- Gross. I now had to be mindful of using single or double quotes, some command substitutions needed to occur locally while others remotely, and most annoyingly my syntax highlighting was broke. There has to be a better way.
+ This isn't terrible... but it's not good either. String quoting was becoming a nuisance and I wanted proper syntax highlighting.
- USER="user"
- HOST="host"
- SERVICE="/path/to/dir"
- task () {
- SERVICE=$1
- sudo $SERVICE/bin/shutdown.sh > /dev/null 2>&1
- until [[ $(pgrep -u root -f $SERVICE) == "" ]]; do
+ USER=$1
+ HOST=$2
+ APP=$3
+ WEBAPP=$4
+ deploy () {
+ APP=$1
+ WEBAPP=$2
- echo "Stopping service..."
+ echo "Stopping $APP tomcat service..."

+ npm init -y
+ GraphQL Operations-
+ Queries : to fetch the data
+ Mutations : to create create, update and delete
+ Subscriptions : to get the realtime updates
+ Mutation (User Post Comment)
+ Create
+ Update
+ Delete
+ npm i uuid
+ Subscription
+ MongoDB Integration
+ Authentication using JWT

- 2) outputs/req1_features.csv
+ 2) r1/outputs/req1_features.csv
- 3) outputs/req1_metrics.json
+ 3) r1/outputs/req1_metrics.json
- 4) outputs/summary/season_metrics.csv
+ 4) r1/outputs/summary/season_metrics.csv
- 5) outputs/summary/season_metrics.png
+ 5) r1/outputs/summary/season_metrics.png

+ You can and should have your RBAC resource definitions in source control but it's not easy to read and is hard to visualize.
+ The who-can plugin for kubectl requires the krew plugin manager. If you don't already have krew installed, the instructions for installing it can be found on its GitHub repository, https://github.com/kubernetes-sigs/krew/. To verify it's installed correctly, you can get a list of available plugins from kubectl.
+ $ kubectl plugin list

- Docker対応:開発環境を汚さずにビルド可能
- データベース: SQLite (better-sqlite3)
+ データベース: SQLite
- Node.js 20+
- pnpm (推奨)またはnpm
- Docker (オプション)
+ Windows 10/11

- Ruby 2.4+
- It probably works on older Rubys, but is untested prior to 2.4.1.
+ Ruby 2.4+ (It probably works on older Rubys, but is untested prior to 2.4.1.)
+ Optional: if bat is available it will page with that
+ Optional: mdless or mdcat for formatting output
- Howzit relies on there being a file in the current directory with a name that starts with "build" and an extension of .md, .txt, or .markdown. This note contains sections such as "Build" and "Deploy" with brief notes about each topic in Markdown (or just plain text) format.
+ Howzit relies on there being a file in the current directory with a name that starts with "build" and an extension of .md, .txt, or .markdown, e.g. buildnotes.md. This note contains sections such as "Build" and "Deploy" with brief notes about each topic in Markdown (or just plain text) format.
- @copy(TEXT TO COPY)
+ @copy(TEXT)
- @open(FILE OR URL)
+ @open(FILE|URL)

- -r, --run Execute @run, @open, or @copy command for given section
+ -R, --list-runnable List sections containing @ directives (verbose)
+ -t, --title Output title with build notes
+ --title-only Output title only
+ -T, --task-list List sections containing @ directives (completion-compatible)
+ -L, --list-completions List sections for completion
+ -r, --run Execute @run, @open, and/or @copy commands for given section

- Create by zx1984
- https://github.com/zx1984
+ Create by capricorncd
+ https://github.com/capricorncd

WHAT THIS TASK INVOLVES:
Your answer must be the full listing, copied exactly.

SOLVED EXERCISE:
- Gross. I now had to be mindful of using single or double quotes, some command substitutions needed to occur locally while others remotely, and most annoyingly my syntax highlighting was broke. There has to be a better way.
+ This isn't terrible... but it's not good either. String quoting was becoming a nuisance and I wanted proper syntax highlighting.
- USER="user"
- HOST="host"
- SERVICE="/path/to/dir"
- task () {
- SERVICE=$1
- sudo $SERVICE/bin/shutdown.sh > /dev/null 2>&1
- until [[ $(pgrep -u root -f $SERVICE) == "" ]]; do
+ USER=$1
+ HOST=$2
+ APP=$3
+ WEBAPP=$4
+ deploy () {
+ APP=$1
+ WEBAPP=$2
- echo "Stopping service..."
+ echo "Stopping $APP tomcat service..."

+ npm init -y
+ GraphQL Operations-
+ Queries : to fetch the data
+ Mutations : to create create, update and delete
+ Subscriptions : to get the realtime updates
+ Mutation (User Post Comment)
+ Create
+ Update
+ Delete
+ npm i uuid
+ Subscription
+ MongoDB Integration
+ Authentication using JWT

- 2) outputs/req1_features.csv
+ 2) r1/outputs/req1_features.csv
- 3) outputs/req1_metrics.json
+ 3) r1/outputs/req1_metrics.json
- 4) outputs/summary/season_metrics.csv
+ 4) r1/outputs/summary/season_metrics.csv
- 5) outputs/summary/season_metrics.png
+ 5) r1/outputs/summary/season_metrics.png

+ You can and should have your RBAC resource definitions in source control but it's not easy to read and is hard to visualize.
+ The who-can plugin for kubectl requires the krew plugin manager. If you don't already have krew installed, the instructions for installing it can be found on its GitHub repository, https://github.com/kubernetes-sigs/krew/. To verify it's installed correctly, you can get a list of available plugins from kubectl.
+ $ kubectl plugin list

- Docker対応:開発環境を汚さずにビルド可能
- データベース: SQLite (better-sqlite3)
+ データベース: SQLite
- Node.js 20+
- pnpm (推奨)またはnpm
- Docker (オプション)
+ Windows 10/11

- Ruby 2.4+
- It probably works on older Rubys, but is untested prior to 2.4.1.
+ Ruby 2.4+ (It probably works on older Rubys, but is untested prior to 2.4.1.)
+ Optional: if bat is available it will page with that
+ Optional: mdless or mdcat for formatting output
- Howzit relies on there being a file in the current directory with a name that starts with "build" and an extension of .md, .txt, or .markdown. This note contains sections such as "Build" and "Deploy" with brief notes about each topic in Markdown (or just plain text) format.
+ Howzit relies on there being a file in the current directory with a name that starts with "build" and an extension of .md, .txt, or .markdown, e.g. buildnotes.md. This note contains sections such as "Build" and "Deploy" with brief notes about each topic in Markdown (or just plain text) format.
- @copy(TEXT TO COPY)
+ @copy(TEXT)
- @open(FILE OR URL)
+ @open(FILE|URL)

- -r, --run Execute @run, @open, or @copy command for given section
+ -R, --list-runnable List sections containing @ directives (verbose)
+ -t, --title Output title with build notes
+ --title-only Output title only
+ -T, --task-list List sections containing @ directives (completion-compatible)
+ -L, --list-completions List sections for completion
+ -r, --run Execute @run, @open, and/or @copy commands for given section

- Create by zx1984
- https://github.com/zx1984
+ Create by capricorncd
+ https://github.com/capricorncd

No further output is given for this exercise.